Exercise: Without carrying over a single picture, write out the records below exactly.

Supplied information:

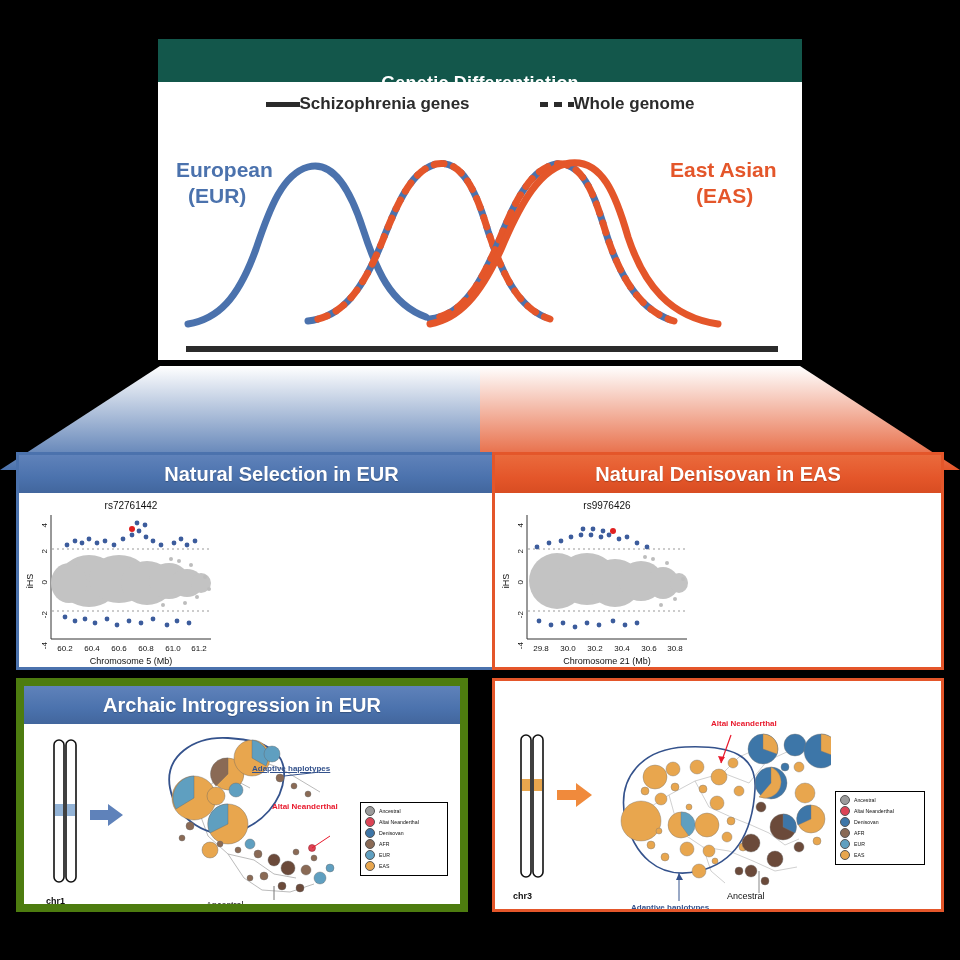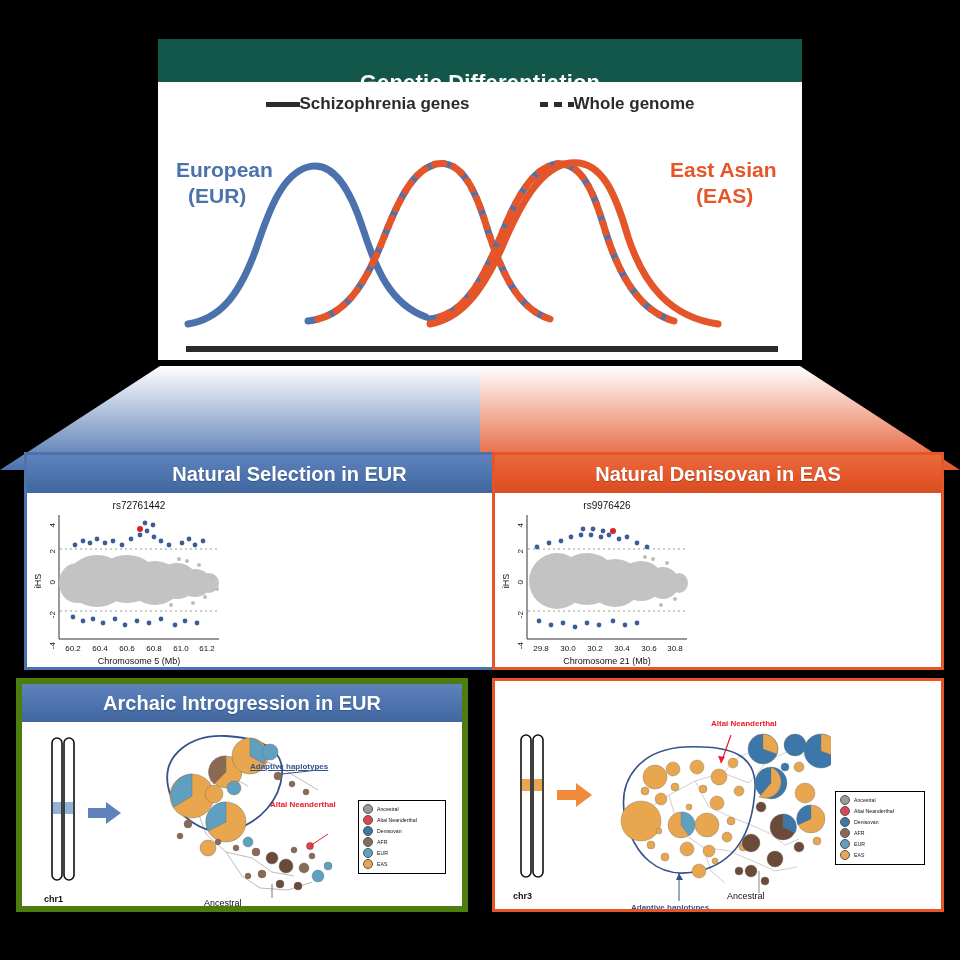--- a/index.html
+++ b/index.html
@@ -2,38 +2,38 @@
 <html><head>
 <meta charset="utf-8">
 <style>
   html,body{margin:0;padding:0;background:#000;}
   body{width:960px;height:960px;overflow:hidden;font-family:"Liberation Sans",sans-serif;}
   #stage{position:relative;width:960px;height:960px;background:#000;}
 
   
   #top-panel{position:absolute;left:157px;top:38px;width:646px;height:323px;background:#fff;border:1px solid #000;box-sizing:border-box;}
   #top-title-bar{position:absolute;left:0;top:0;width:100%;height:43px;background:#13574b;display:flex;align-items:center;justify-content:center;}
-  #top-title-bar .t{color:#fff;font-size:22px;font-weight:bold;letter-spacing:.2px;margin-top:45px;}
+  #top-title-bar .t{color:#fff;font-size:18px;font-weight:bold;letter-spacing:.2px;margin-top:45px;}
   #legend-row{position:absolute;top:48px;left:0;width:100%;height:34px;display:flex;align-items:center;justify-content:center;gap:70px;}
   .lg{display:flex;align-items:center;gap:0;font-size:17px;font-weight:bold;color:#2b2b2b;}
   .lg .swatch-solid{width:34px;height:5px;background:#2b2b2b;display:block;}
   .lg .swatch-dash{width:34px;height:5px;display:block;
     background:repeating-linear-gradient(to right,#2b2b2b 0 8px,transparent 8px 14px);}
   #curve-svg{position:absolute;left:0;top:80px;width:646px;height:240px;}
 
   
   .funnel{position:absolute;}
   #funnel-eur{left:0px;top:366px;width:480px;height:104px;}
   #funnel-eas{left:480px;top:366px;width:480px;height:104px;}
 
   
   .quad{position:absolute;box-sizing:border-box;background:#fff;}
-  #quad-ns-eur{left:24px;top:452px;width:531px;height:218px;border:3px solid #4b72ad;}
+  #quad-ns-eur{left:16px;top:452px;width:531px;height:218px;border:3px solid #4b72ad;}
   #quad-ns-eas{left:492px;top:452px;width:452px;height:218px;border:3px solid #e4562a;}
-  #quad-ai-eur{left:16px;top:678px;width:452px;height:234px;border:6px solid #4d7c0f;}
+  #quad-ai-eur{left:16px;top:678px;width:452px;height:234px;border:8px solid #4d7c0f;}
   #quad-ai-eas{left:492px;top:678px;width:452px;height:234px;border:3px solid #e4562a;}
 
   .qhead{position:absolute;left:0;top:0;width:100%;height:38px;display:flex;align-items:center;justify-content:center;}
   .qhead.blue{background:linear-gradient(180deg,#5f82ba 0%,#4b72ad 60%,#42669d 100%);}
   .qhead.orange{background:linear-gradient(180deg,#ea6a3c 0%,#e4562a 60%,#d84d22 100%);}
   .qhead .t{color:#fff;font-size:20px;font-weight:bold;text-shadow:0 1px 1px rgba(0,0,0,.25);}
   .qbody{position:absolute;left:0;top:38px;right:0;bottom:0;background:#fff;overflow:hidden;}
 
   
   .ns-inner{position:relative;width:100%;height:100%;display:flex;flex-direction:column;}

Finished exercise:
--- a/index.html
+++ b/index.html
@@ -2,38 +2,38 @@
 <html><head>
 <meta charset="utf-8">
 <style>
   html,body{margin:0;padding:0;background:#000;}
   body{width:960px;height:960px;overflow:hidden;font-family:"Liberation Sans",sans-serif;}
   #stage{position:relative;width:960px;height:960px;background:#000;}
 
   
   #top-panel{position:absolute;left:157px;top:38px;width:646px;height:323px;background:#fff;border:1px solid #000;box-sizing:border-box;}
   #top-title-bar{position:absolute;left:0;top:0;width:100%;height:43px;background:#13574b;display:flex;align-items:center;justify-content:center;}
-  #top-title-bar .t{color:#fff;font-size:22px;font-weight:bold;letter-spacing:.2px;margin-top:45px;}
+  #top-title-bar .t{color:#fff;font-size:18px;font-weight:bold;letter-spacing:.2px;margin-top:45px;}
   #legend-row{position:absolute;top:48px;left:0;width:100%;height:34px;display:flex;align-items:center;justify-content:center;gap:70px;}
   .lg{display:flex;align-items:center;gap:0;font-size:17px;font-weight:bold;color:#2b2b2b;}
   .lg .swatch-solid{width:34px;height:5px;background:#2b2b2b;display:block;}
   .lg .swatch-dash{width:34px;height:5px;display:block;
     background:repeating-linear-gradient(to right,#2b2b2b 0 8px,transparent 8px 14px);}
   #curve-svg{position:absolute;left:0;top:80px;width:646px;height:240px;}
 
   
   .funnel{position:absolute;}
   #funnel-eur{left:0px;top:366px;width:480px;height:104px;}
   #funnel-eas{left:480px;top:366px;width:480px;height:104px;}
 
   
   .quad{position:absolute;box-sizing:border-box;background:#fff;}
-  #quad-ns-eur{left:24px;top:452px;width:531px;height:218px;border:3px solid #4b72ad;}
+  #quad-ns-eur{left:16px;top:452px;width:531px;height:218px;border:3px solid #4b72ad;}
   #quad-ns-eas{left:492px;top:452px;width:452px;height:218px;border:3px solid #e4562a;}
-  #quad-ai-eur{left:16px;top:678px;width:452px;height:234px;border:6px solid #4d7c0f;}
+  #quad-ai-eur{left:16px;top:678px;width:452px;height:234px;border:8px solid #4d7c0f;}
   #quad-ai-eas{left:492px;top:678px;width:452px;height:234px;border:3px solid #e4562a;}
 
   .qhead{position:absolute;left:0;top:0;width:100%;height:38px;display:flex;align-items:center;justify-content:center;}
   .qhead.blue{background:linear-gradient(180deg,#5f82ba 0%,#4b72ad 60%,#42669d 100%);}
   .qhead.orange{background:linear-gradient(180deg,#ea6a3c 0%,#e4562a 60%,#d84d22 100%);}
   .qhead .t{color:#fff;font-size:20px;font-weight:bold;text-shadow:0 1px 1px rgba(0,0,0,.25);}
   .qbody{position:absolute;left:0;top:38px;right:0;bottom:0;background:#fff;overflow:hidden;}
 
   
   .ns-inner{position:relative;width:100%;height:100%;display:flex;flex-direction:column;}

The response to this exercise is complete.